# two moons...?



## rwbanker (Jan 10, 2009)

Last night I was taking some shots of the moon as it was rising. When reviewing he shots, there was the moon, but also a reflection of the moon in the picture. I had the camera mounted on a tripod, used a wireless remote, and there was no water to cause a reflection... I used a Nikon D90 with a 55-200 zoom.

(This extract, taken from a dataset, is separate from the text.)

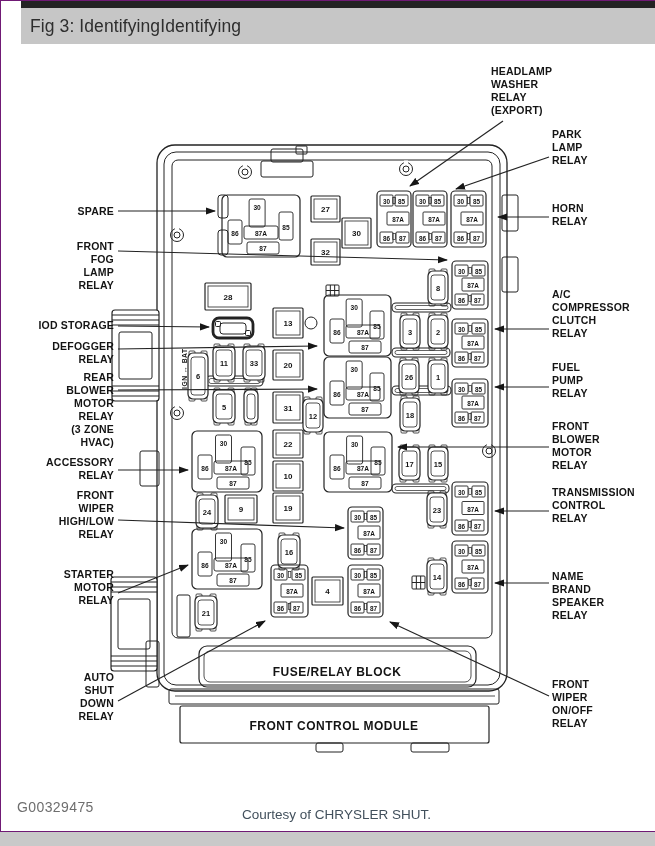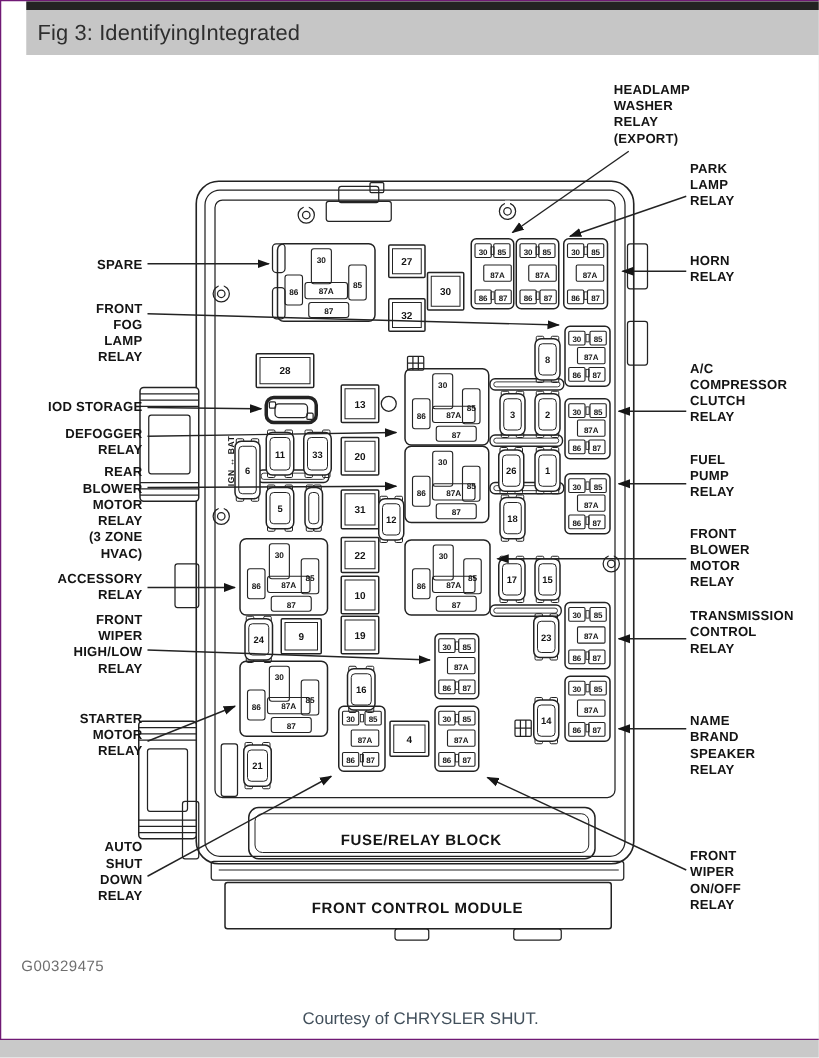"Integrated" span { text: Integrated -> Identifying }
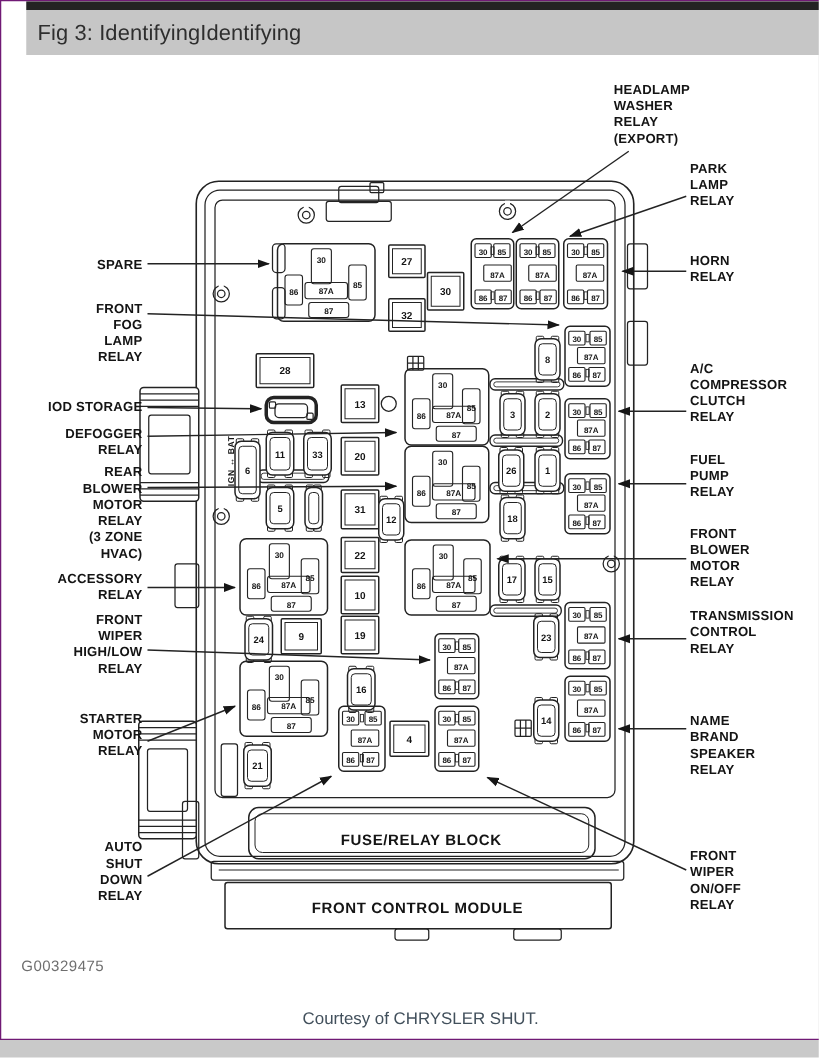"G00329475" .gcode { font-size: 12px -> 14px; top: 765px -> 798px }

Does anyone know what happened and how I can get rid of the extra moon?

Thanks!


----------



## Mgw189 (Jan 10, 2009)

rwbanker said:


> Last night I was taking some shots of the moon as it was rising. When reviewing he shots, there was the moon, but also a reflection of the moon in the picture. I had the camera mounted on a tripod, used a wireless remote, and there was no water to cause a reflection... I used a Nikon D90 with a 55-200 zoom.
> 
> Does anyone know what happened and how I can get rid of the extra moon?
> 
> Thanks!



Post the pic so we can see it


----------



## rwbanker (Jan 10, 2009)

please excuse the poor focus...


----------



## revilo (Jan 10, 2009)

Were you shooting through a window?


----------



## rwbanker (Jan 10, 2009)

nope, i was right smack in the middle of my backyard...


----------



## nickisonfire (Jan 10, 2009)

did you have any filters on your lens? i know sometimes indoors i get a reflection if i'm using my UV protection filter i don't know if it could happen outside though


----------



## rwbanker (Jan 10, 2009)

yep, i had a uv filter on the lens...  wonder if that is what caused it...

Thnaks for the thought!


----------



## Aye-non Oh-non Imus (Jan 10, 2009)

Looks like lens flare to me.  

You have completely blown out the moon, perhaps not realizing how bright the moon is.  It should be considered as bright as the sun.  Next time try with an aperture around f/8 and shutter speed around 1/160s.  Adjust up and down from there.


----------



## rwbanker (Jan 10, 2009)

I'll give it another try tonight with your suggestions.

What is lens flare?


----------



## Aye-non Oh-non Imus (Jan 10, 2009)

*Lens Flare*


----------



## AlexColeman (Jan 10, 2009)

Flare. It is really interesting with lenses that have bad flare or are multi coated, I have had shots where there are dozens of multi colored moons or suns.


----------



## mrodgers (Jan 10, 2009)

Wow!

Focal Length: 200.0mm (35mm equivalent: 300mm)
Exposure Time: 0.050 s (1/20)
Aperture: f/5.6
ISO equiv: 1600

Cut that ISO WAY down and get that shutterspeed down!  You should be able to crop it nice and close also.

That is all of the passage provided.